BEGIN Material for the task

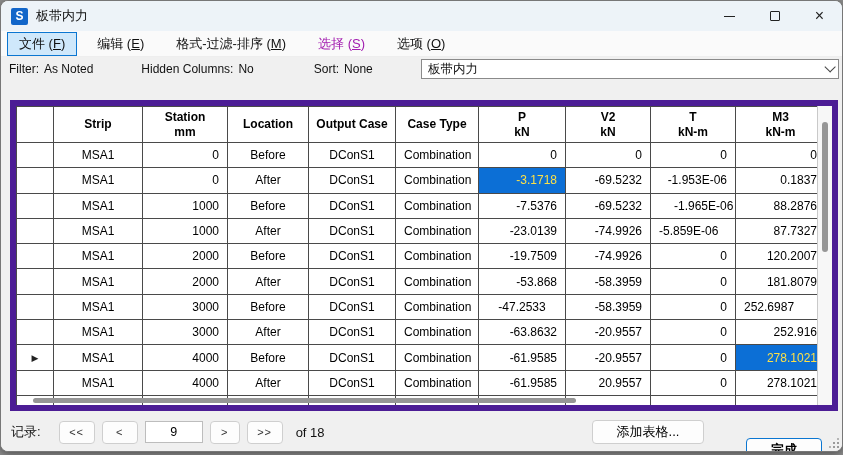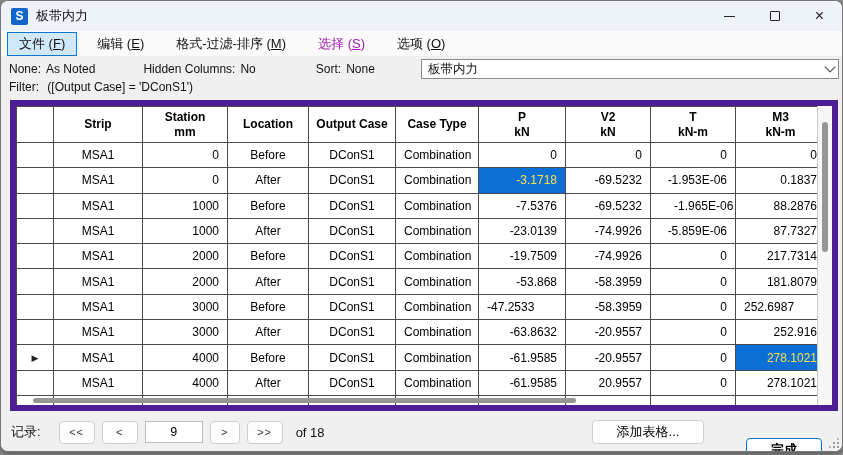"None:" span.lbl { text: None -> Filter }
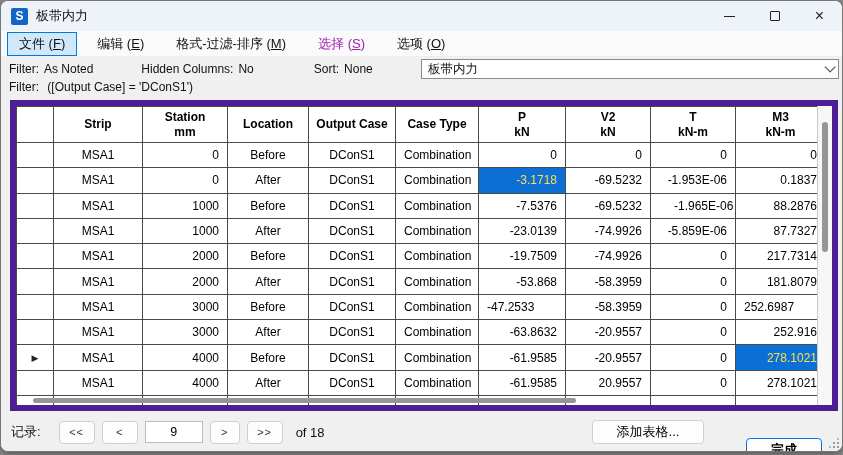"Filter: ([Output Case] = 'DConS1')" div.info-line2 { html: <div> <span>Filter:</span> <span>([Output Case] = 'DConS1')</span> </div> -> none }
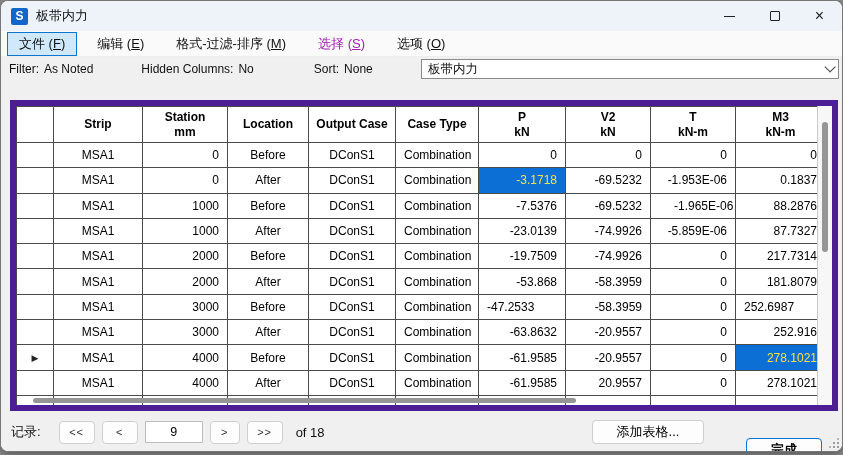"-5.859E-06" td { text-align: right -> none }
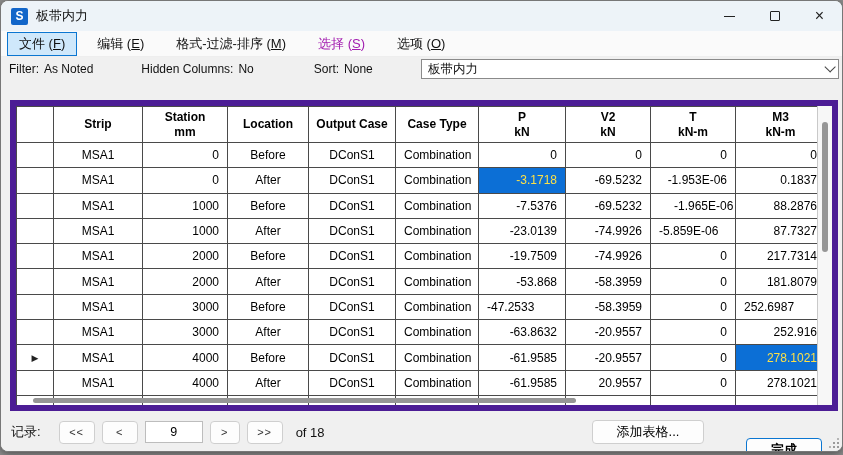"217.7314" td { text: 217.7314 -> 120.2007 }
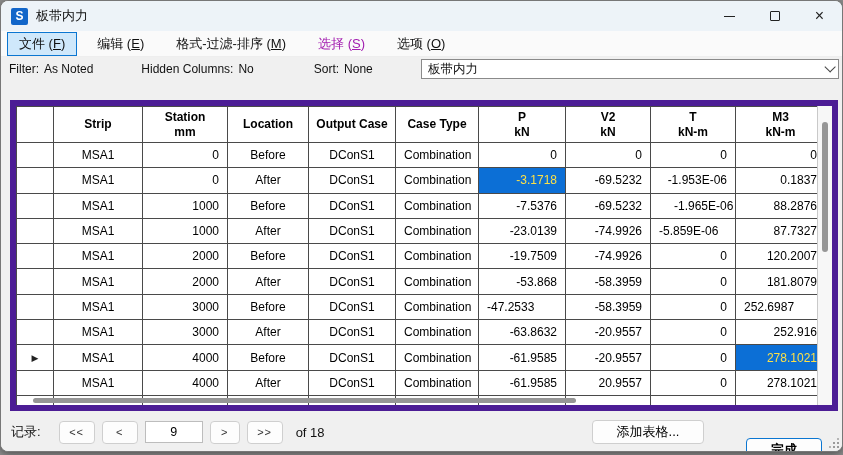"-47.2533" td { text-align: left -> center }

END Material for the task

- **Task requirements**: Nothing but the lines from the one with "text: 217.7314 ->" through the last line of the material above should appear in the answer, each copied exactly, with no pictures.

- **Solution below**:
"217.7314" td { text: 217.7314 -> 120.2007 }
"-47.2533" td { text-align: left -> center }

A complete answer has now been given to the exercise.